K,
Finally, after a long, long wait, I have completed a hat. Now, you may or may not know, but I don't really enjoy making hats. I mean, I love to knit in the round, as we all know, and I love my dpns dearly, which I why I make a whole goat-load of mittens and gloves. However, hats don't fit on typical 7" dpns very well, and when you put three larger-sized 9" dpns, the entire project just gets really bulky. So, even though I really like to have warm ears, and even though a hat is the most obvious knitting piece out there, I don't make them much. Yet, I noticed a year ago while traversing the streets of Wien, or Vienna for all you English-speakers, that everyone had the slouchy hat. The women didn't really wear the tight caps, they wore the over-sized beret-kind. I believe in some circles they are known as a snood, but that always makes me think of the computer game I used to play in the middle of my humanities Paideia class when the professor couldn't see what we were doing. However, I decided I'd try one, as I'm trying to stay moderately fashionable through medical school. I'm sure I'm failing, but I'm trying. By the way, apparently my Russian Mad Bomber hat has come back into style amongst the ladies! I actually bought mine way back when I 1)tried it on and discovered it is the warmest hat available in the world and 2)saw it featured in Vogue magazine.
This was even larger than a typical caps, and hardly fit on my 9" dpsn, but I made it work. At first I finished and put it on, I was horrified, thinking I looked so fugly in it. But now I'm kind of coming to grips with wearing a slouchy hat, and I rather enjoy it. I'm only 1 year behind the rest of the world's fashions!
This is an extremely simple knit, and if you can knit and purl, increase and decrease, and count to 1, you are ready to go. The pattern if free from Knit and Tonic, and called "Le Slouch." I've knit it with four strands of my hand-dyed Henry's Attic Kona Fingering, and probably used about 160 grams or so.
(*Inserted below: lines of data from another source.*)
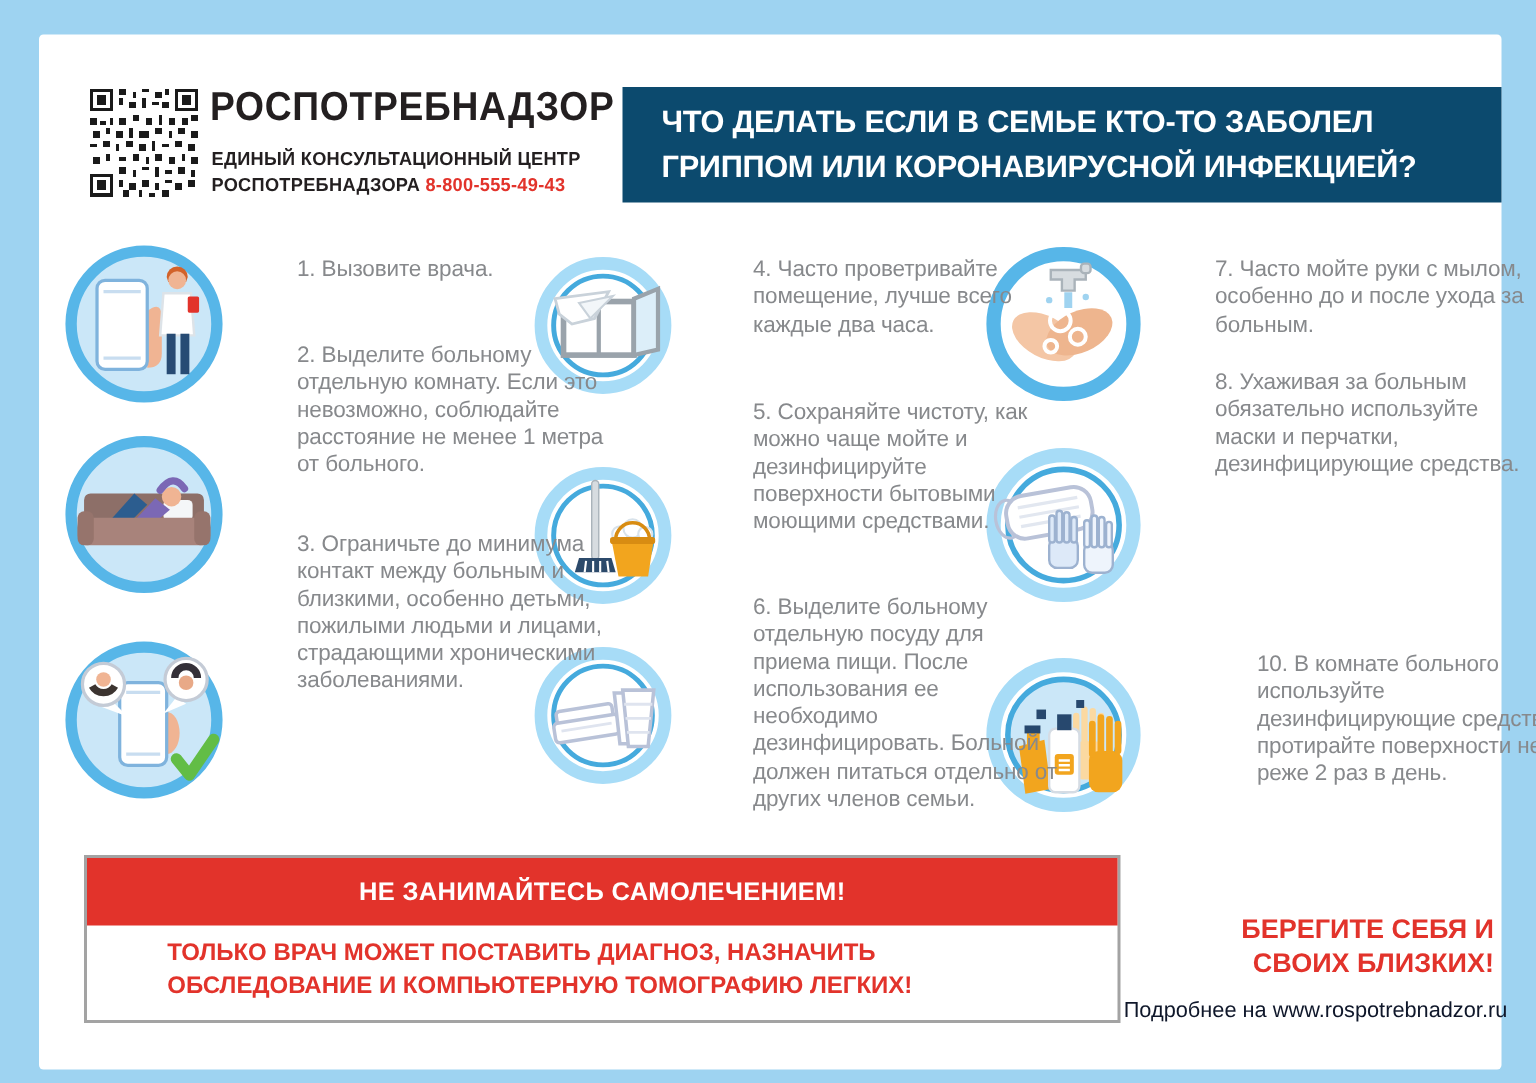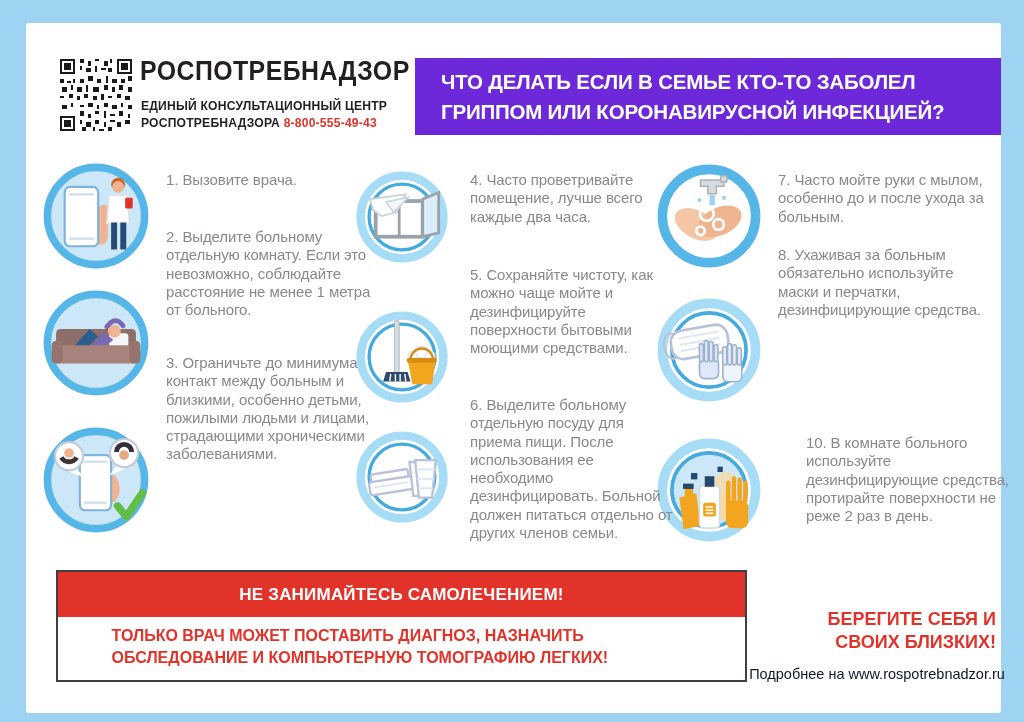"ЧТО ДЕЛАТЬ ЕСЛИ В СЕМЬЕ" .banner { background: #6d28d9 -> #0c4a6e }
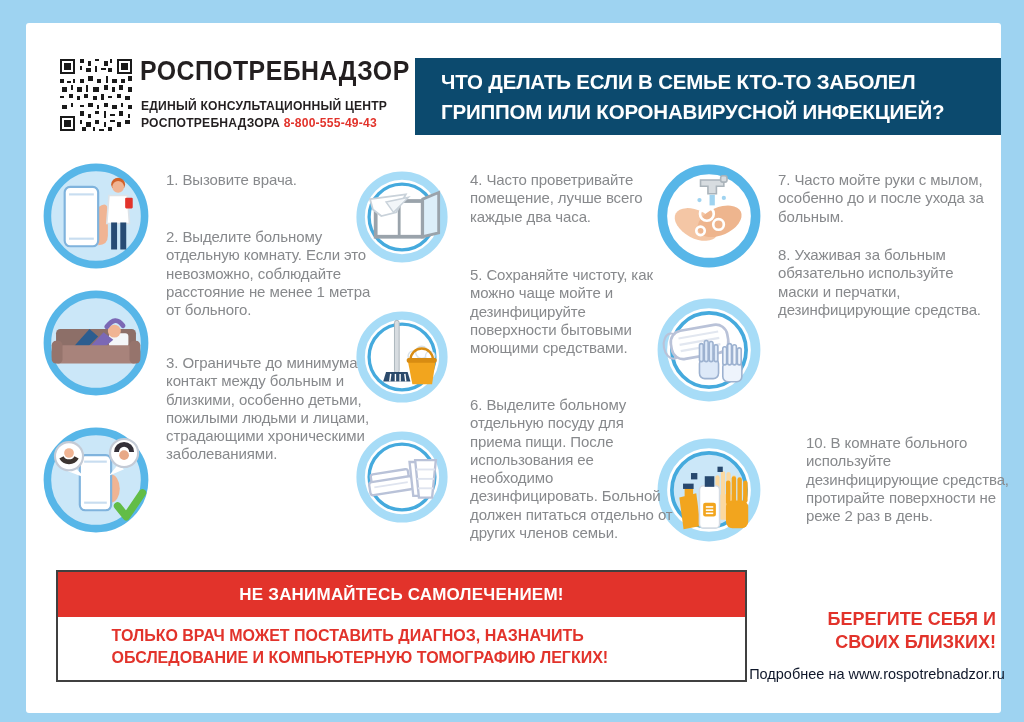"1. Вызовите врача." .item { margin-left: none -> 32px }
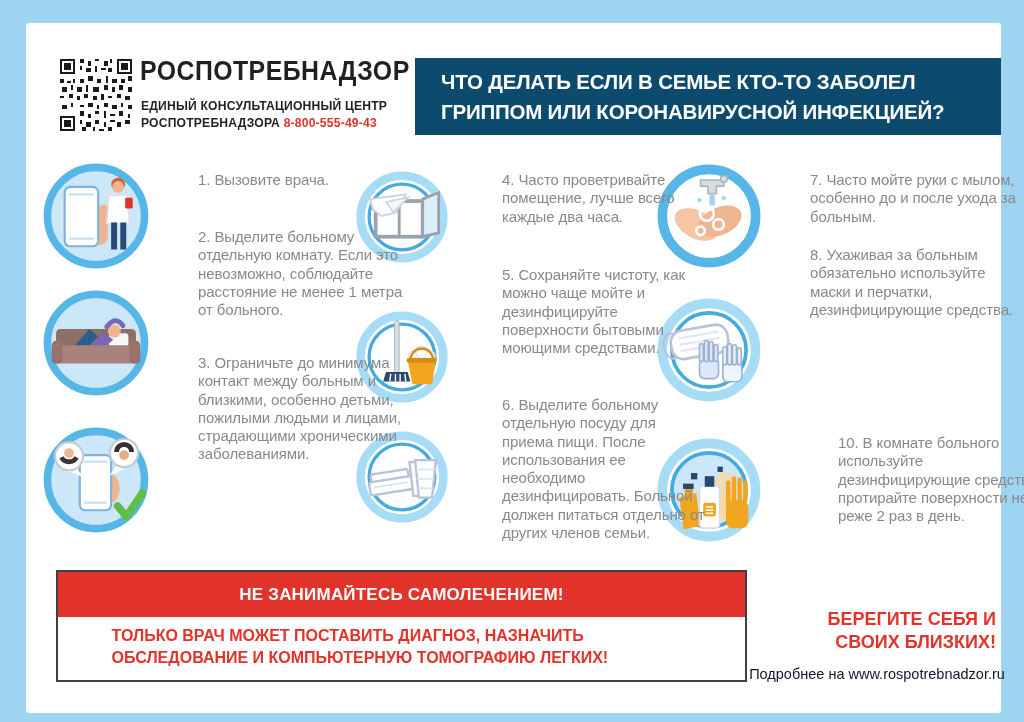"НЕ ЗАНИМАЙТЕСЬ САМОЛЕЧЕНИЕМ!" .warnbox { border: 2px solid #404040 -> 2px solid #a3a3a3 }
I'd originally dyed the yarn single stranded, and while that might have had a ever so slight tendency to pool, when you add four stands together to get accurate gauge, the result is a beautifully added depth to the texture. That's one of the reasons I went with the seed stitch version: it really let's colors pop in the individual purls. The colors that show up are all wrong, and I need to work on figuring out how to make my camera take a picture of the true blue and purple colors, as this is an amalgamation of both: royal blue combined with a deep purple. I'd go so far as to say the entire hat's color is reminiscent of an iris. I followed the pattern exactly up until the decreases at the top, which you can see in the above picture.
I wasn't a huge fan of the way that the all-knit decreases stood out in the seed stitch for other people on Ravelry, so I changed the decreases to "sl1, k2tog, psso" for a knit and "sl1, p2tog, psso" for a purl to give a double decrease. Then I merely added the purl or knit decrease where it naturally would have occurred next in the pattern. An easy way to do this was to get to the decrease site, look at the middle of the three stitches where the decrease would occur, and purl if it was a purl, or knit if it was a knit. The main problem with this is that your stitch marker is constantly moving, and you either have to put it before or after your decreases and continue to move it with your hands in order to line up the decreases correctly.
I threw it in the washing machine to give it a bit of a halo (Kona is superwash) and to even out the stitches, then stuck it on a plate to block. Mine was to large to fit the plate perfectly, but I squished it around to flatten the decreases a bit. Since I did this when Kris was here, he has not taken to calling the hat "Block-head," since I kept calling it a "block-ed hat."
If there was anything I'd change, I think I'd work into the decreases a bit more, like I do with the tops of mittens, so that it's a bit more sloped, and that they don't show up so suddenly in the fabric.
It was a lovely sunset outside the other day. I love Midwest sunsets.
Love,
A
1 comment:
16" circulars?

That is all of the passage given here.